In March, a total of 2,559 visits were made to the site, with 25 overdoses recorded. None of those overdoses required a call to EMS.
“We are saving those resources, at least from a paramedicine perspective, so they can respond to other calls that aren’t overdoses, necessarily,” he said. “Our nurses are doing really well, keeping people safe at the site and saving resources in the community at the meantime.”
While attending the site, clients can be offered counselling and harm reduction education, as well as basic medical care.
Those additional services will be important for the eventual Sault Ste. Marie site, said White.

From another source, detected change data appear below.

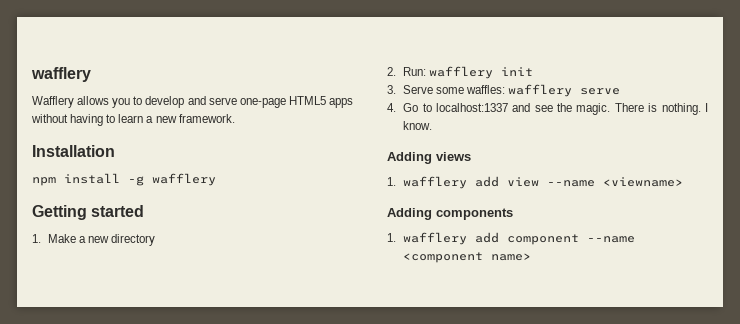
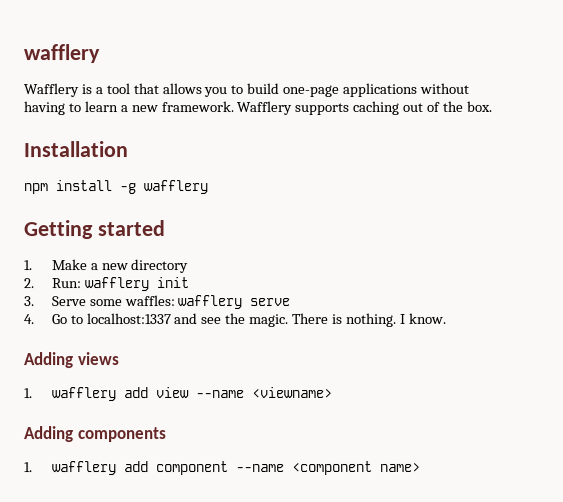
- Wafflery allows you to develop and serve one-page HTML5 apps without having to learn a new framework.
+ Wafflery is a tool that allows you to build one-page applications without having to learn a new framework. Wafflery supports caching out of the box.

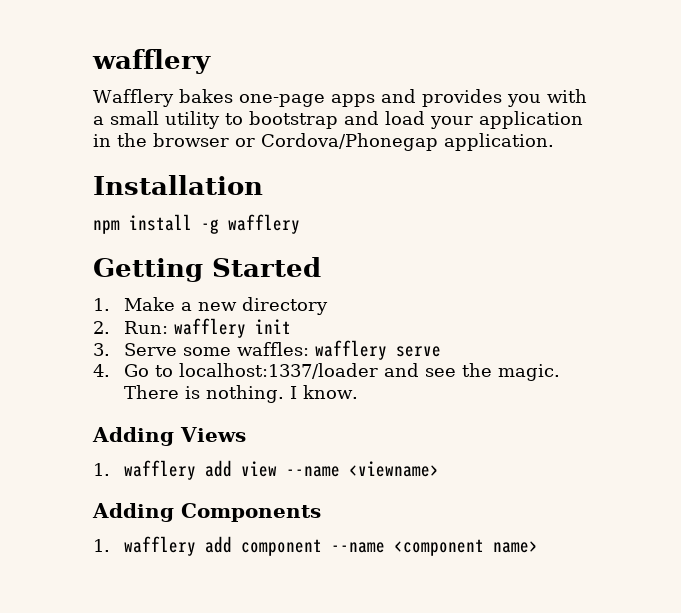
- Wafflery is a tool that allows you to build one-page applications without having to learn a new framework. Wafflery supports caching out of the box.
+ Wafflery bakes one-page apps and provides you with a small utility to bootstrap and load your application in the browser or Cordova/Phonegap application.
- Getting started
+ Getting Started
- 4. Go to localhost:1337 and see the magic.
+ 4. Go to localhost:1337/loader and see the magic.
- Adding views
+ Adding Views
- Adding components
+ Adding Components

He sees there is an opportunity not only to keep people safe while they are using, but also offer clients services that can help them to enter treatment.
“I think one of the real benefits of it is having another touch point for people to enter treatment,” said White. “Right now that entry point is just showing up at emerg at Sault Area Hospital and [they] are obviously challenged in all facets of primary health care.”
“It’s a point of initial contact for treatment to develop a relationship with the clientele and help them to access all of the other treatment programs they need to access,” he added.
City staff is currently in discussions with a number of local agencies that work with people affected by mental health and addictions challenges, including Algoma Public Health, Sault Area Hospital, CMHA Algoma, Willow Addiction Services and Social Services, among others.
White said at this point in the process, no location has been identified for the eventual safe consumption site and an operator agency for it has not yet been determined.
“I think there is certainly an understanding that we need the facility and we need it located where it can get its maximum benefit of use and, in my mind, the problems that would be perceived as being associated with the location of a safe consumption and treatment site are problems that we already experience, so I don’t think there are going to be any greater problems associated with it,” said White.
Once a proposed site is identified, White said a public consultation process will begin.
“All of the stakeholders I have talked to see the importance of it and the need for it," he added. "What we are all struggling with a bit is how we can resource it, financially and especially with human resources."